___ Records provided ___

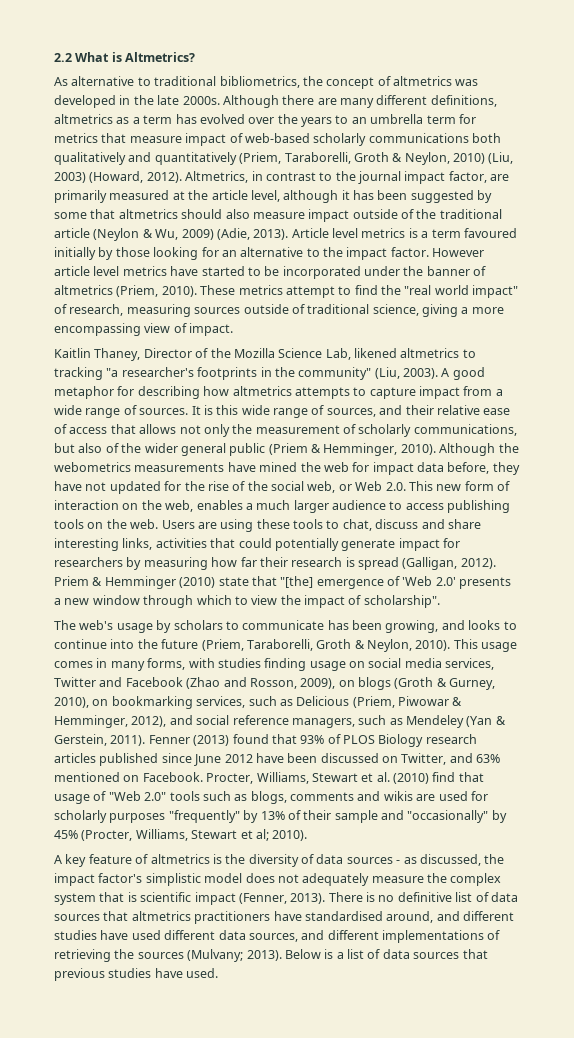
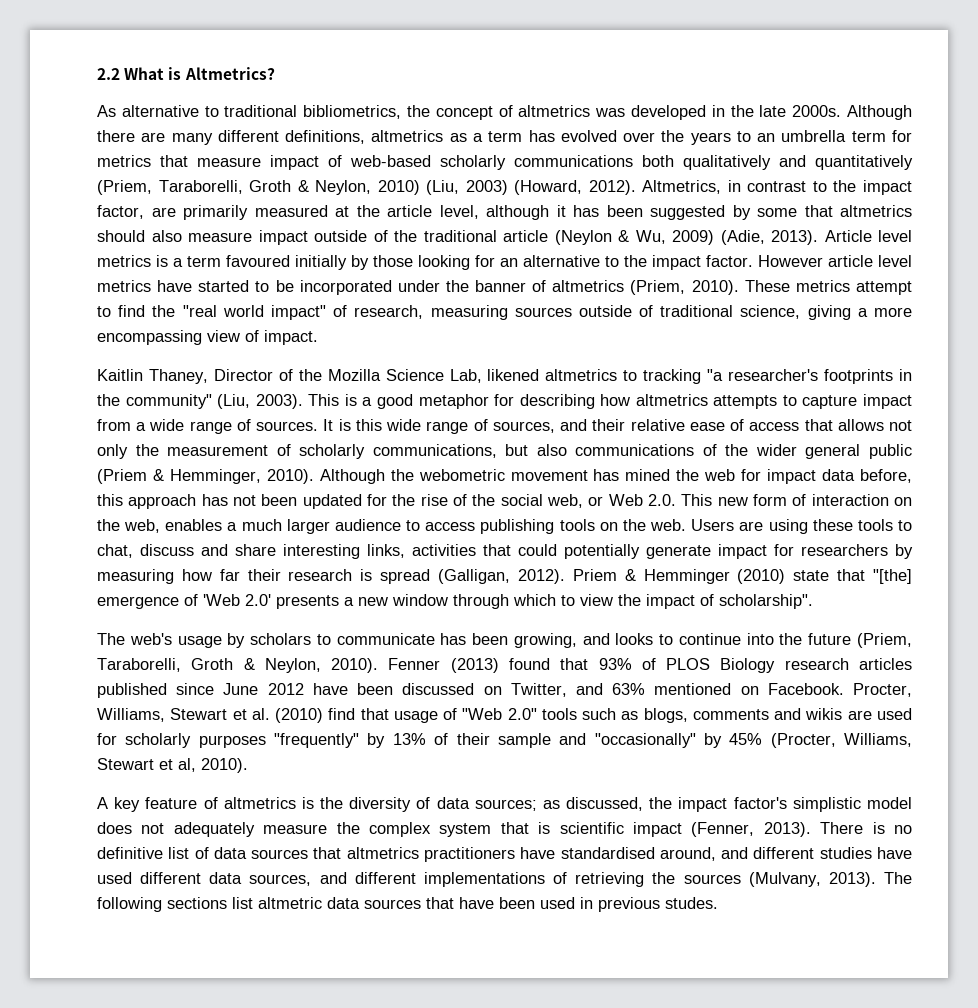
[358,171,401,184] journal -> (857, 186) none
[441,368,450,377] A -> [308,394,373,406] This is a
(103, 448) none -> [575,444,695,456] communications
[54,462,256,472] webometrics measurements have -> [418,469,620,481] webometric movement has
[492,462,520,475] [54,481,107,491] they have not -> [97,494,298,509] this approach has not been
[453,639,518,652] [54,658,495,671] [54,677,496,690] [54,696,463,709] [54,715,506,728] [54,734,146,746] This usage comes in many forms, with studies finding usage on social media services, Twitter and Facebook (Zhao and Rosson, 2009), on blogs (Groth & Gurney, 2010), on bookmarking services, such as Delicious (Priem, Piwowar & Hemminger, 2012), and social reference managers, such as Mendeley (Yan & Gerstein, 2011). -> (379, 665) none
[255,829,269,841] al; -> [178,758,196,772] al,
[346,857,401,864] sources - -> [474,799,537,811] sources;
[187,949,488,962] [54,968,219,981] (Mulvany; 2013). Below is a list of data sources that previous studies have used. -> [748,872,913,887] [97,897,718,912] (Mulvany, 2013). The following sections list altmetric data sources that have been used in previous studes.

___

# [Assigned task]
Look over the records above and copy each line that includes the string "sources".

# [Task response]
[346,857,401,864] sources - -> [474,799,537,811] sources;
[187,949,488,962] [54,968,219,981] (Mulvany; 2013). Below is a list of data sources that previous studies have used. -> [748,872,913,887] [97,897,718,912] (Mulvany, 2013). The following sections list altmetric data sources that have been used in previous studes.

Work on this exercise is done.